#### Recorded information

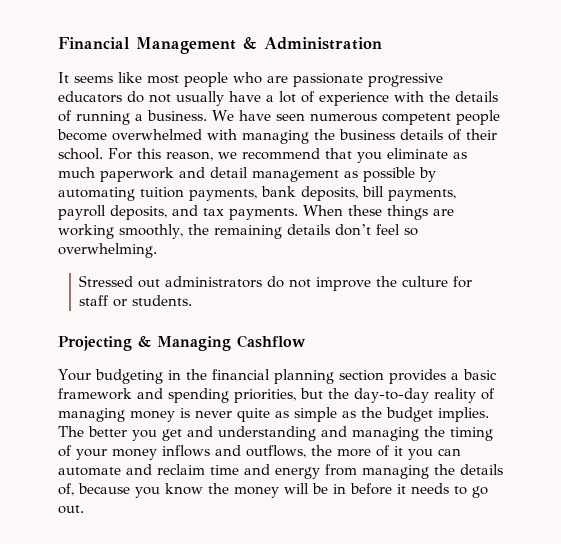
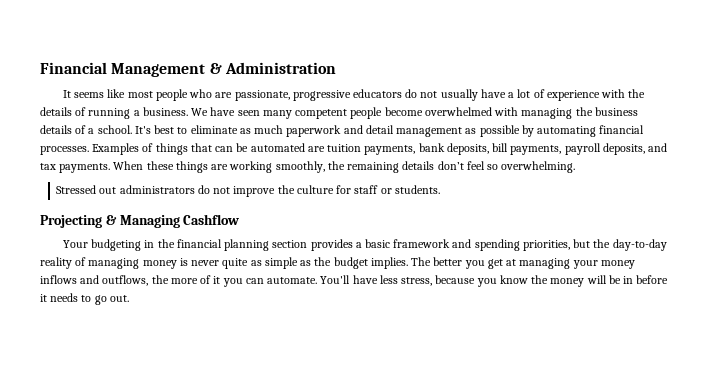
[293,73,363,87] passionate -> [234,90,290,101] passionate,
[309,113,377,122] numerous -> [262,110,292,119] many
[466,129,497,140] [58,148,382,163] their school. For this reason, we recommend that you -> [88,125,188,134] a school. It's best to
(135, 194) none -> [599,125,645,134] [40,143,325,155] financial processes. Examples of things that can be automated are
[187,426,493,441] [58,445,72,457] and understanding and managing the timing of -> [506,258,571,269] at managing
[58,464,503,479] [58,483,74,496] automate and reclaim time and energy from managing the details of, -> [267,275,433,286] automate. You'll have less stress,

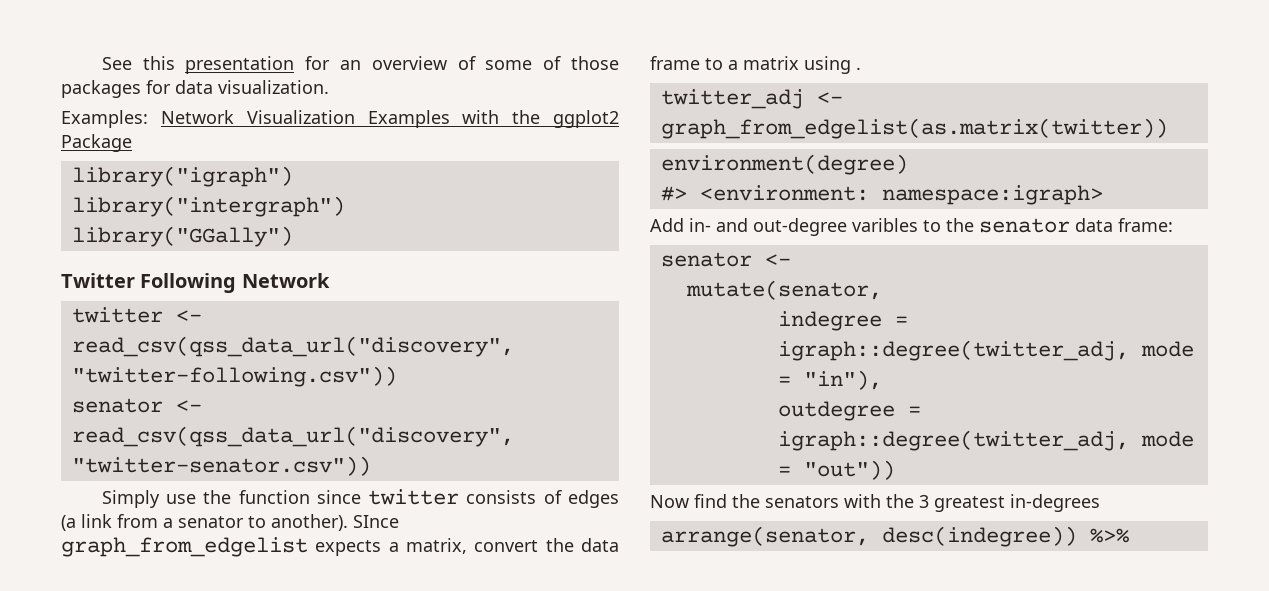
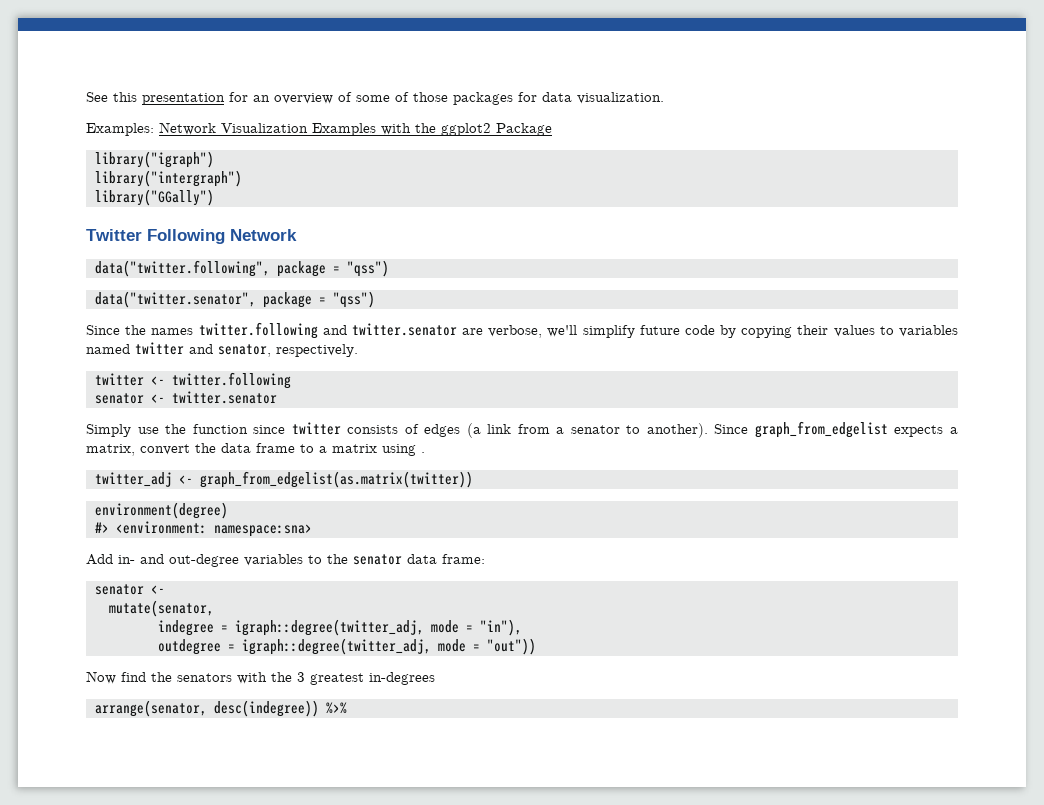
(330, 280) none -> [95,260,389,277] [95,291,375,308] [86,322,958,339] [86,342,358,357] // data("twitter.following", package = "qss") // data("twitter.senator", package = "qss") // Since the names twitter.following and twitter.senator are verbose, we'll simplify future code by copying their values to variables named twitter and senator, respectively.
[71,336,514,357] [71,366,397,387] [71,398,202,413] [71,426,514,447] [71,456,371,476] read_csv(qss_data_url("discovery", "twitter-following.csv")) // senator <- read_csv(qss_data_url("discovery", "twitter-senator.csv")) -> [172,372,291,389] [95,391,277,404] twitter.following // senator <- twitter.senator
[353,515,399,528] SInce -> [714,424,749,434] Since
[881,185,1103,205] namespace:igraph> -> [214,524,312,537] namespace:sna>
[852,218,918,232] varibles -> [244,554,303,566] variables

########

> _About this exercise_
Make an exact copy of every line from the one with "[71,336,514,357] [71,366,397,387] [71,398,202,413]" to the end of the data, with the first and last of those lines included.

> _Answer space_
[71,336,514,357] [71,366,397,387] [71,398,202,413] [71,426,514,447] [71,456,371,476] read_csv(qss_data_url("discovery", "twitter-following.csv")) // senator <- read_csv(qss_data_url("discovery", "twitter-senator.csv")) -> [172,372,291,389] [95,391,277,404] twitter.following // senator <- twitter.senator
[353,515,399,528] SInce -> [714,424,749,434] Since
[881,185,1103,205] namespace:igraph> -> [214,524,312,537] namespace:sna>
[852,218,918,232] varibles -> [244,554,303,566] variables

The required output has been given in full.